Abbandonò la mia mano, e ricadde sul cuscino.
"Io comprendeva bene di che si trattava. Se avessi potuto dubitare un solo minuto, mi sarebbe bastato, per comprenderlo, un colpo d’occhio gettato sul pallido viso, sulle forme stecchite della povera moglie.
"— Fareste meglio a celarvi in disparte, — dissi all’infelice. — Voi non potete fargli del bene; forse sarà più calmo, se non vi vede.
"Ella si pose in un punto da non esser vista.

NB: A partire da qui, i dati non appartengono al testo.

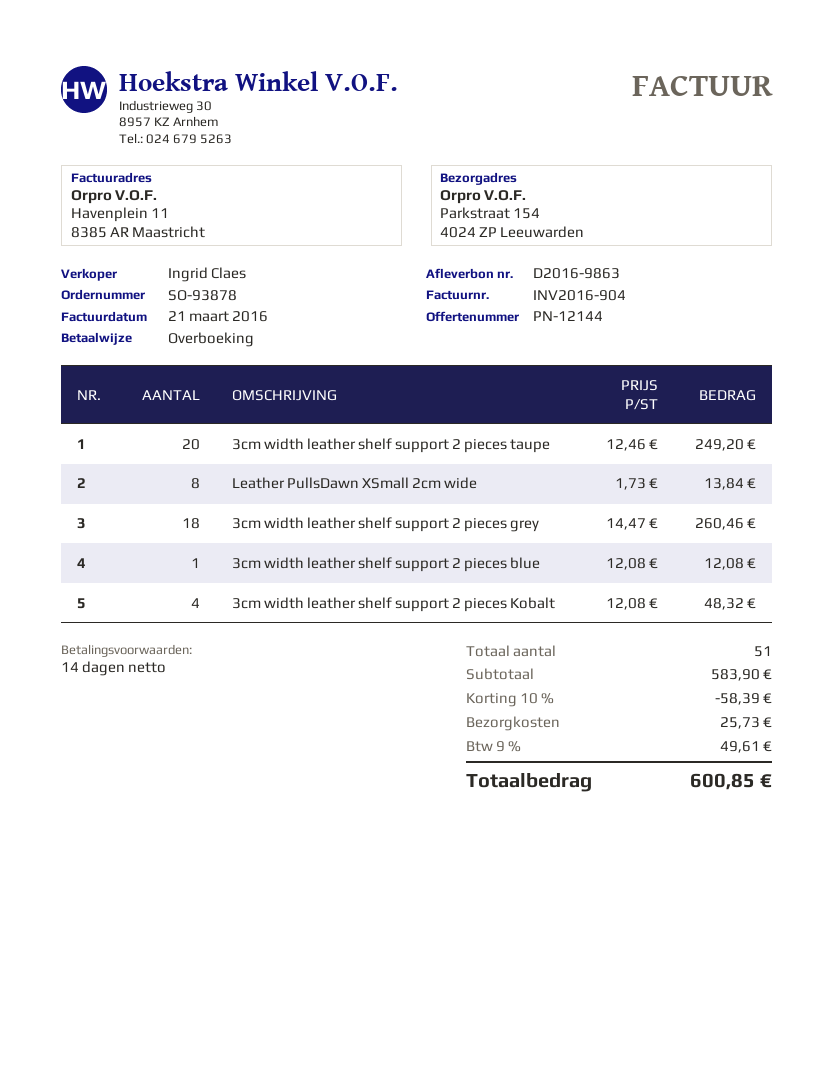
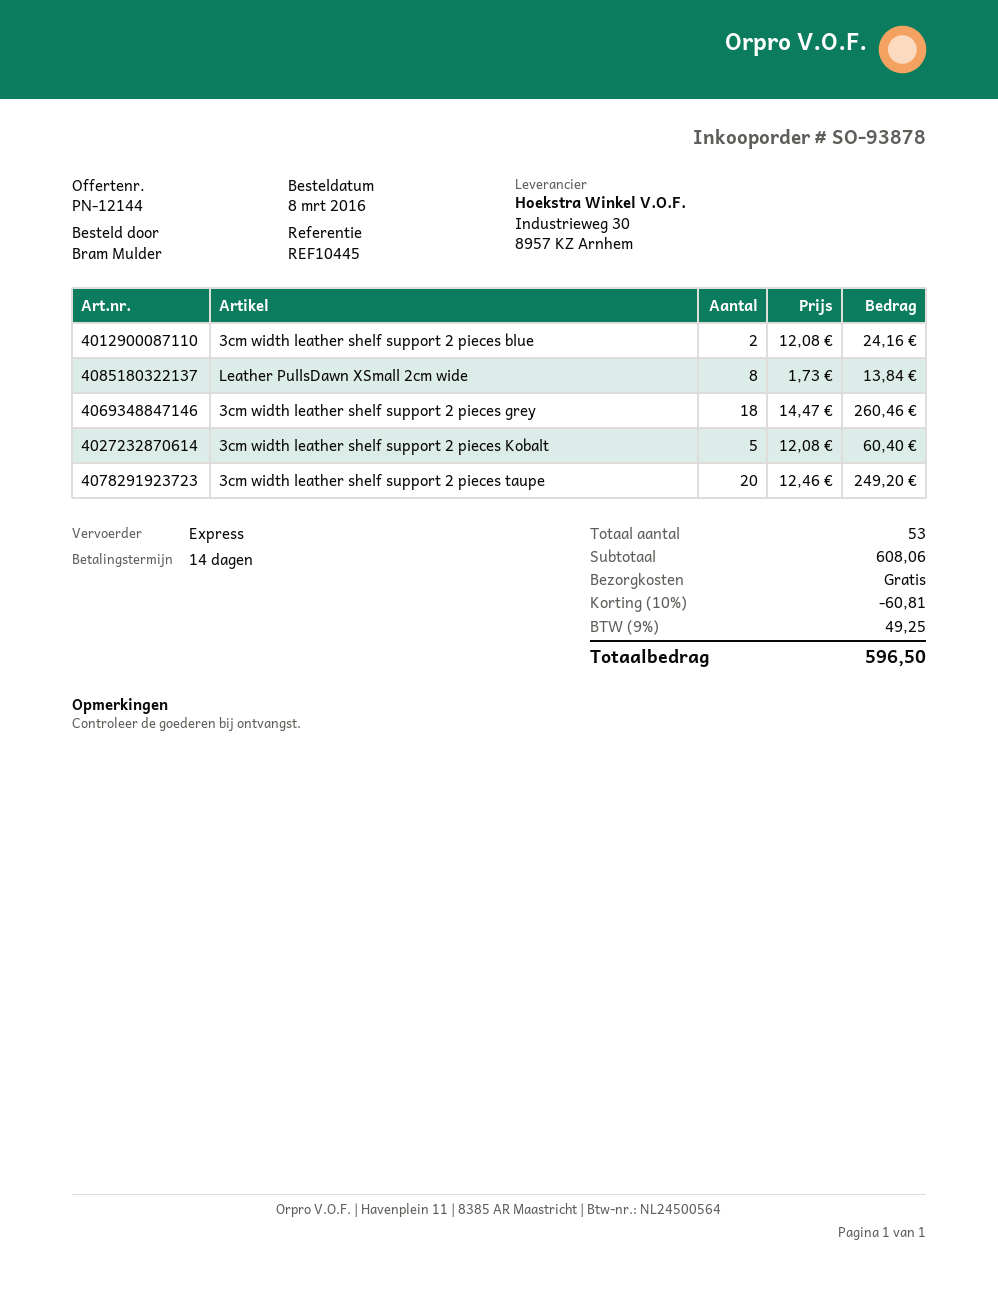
3cm width leather shelf support 2 pieces blue: 1 x 12.08 = 12.08 -> 2 x 12.08 = 24.16
3cm width leather shelf support 2 pieces Kobalt: 4 x 12.08 = 48.32 -> 5 x 12.08 = 60.40
total quantity: 51 -> 53
subtotal: 583.90 -> 608.06
discount: 10% = 58.39 -> 10% = 60.81
shipping: 25.73 -> 0.00
tax: 9% = 49.61 -> 9% = 49.25
total: 600.85 -> 596.50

"In capo a qualche secondo, egli aperse gli occhi e si guardò intorno ansiosamente, domandando:
"— Se n’è andata?
"— Sì, sì, — gli dissi, — non vi farà male.
"— Vi dirò di che si tratta, — riprese egli con voce rauca. — Ella mi fa male! V’è qualche cosa negli occhi di lei che mi empie il cuore di paura e mi rende pazzo. Tutta la notte passata i suoi occhioni fissi e il suo pallido viso mi sono stati d’innanzi. Io mi volgeva e lei pure. Quando mi svegliavo d’un tratto, ella era là, vicina al mio letto e mi guardava.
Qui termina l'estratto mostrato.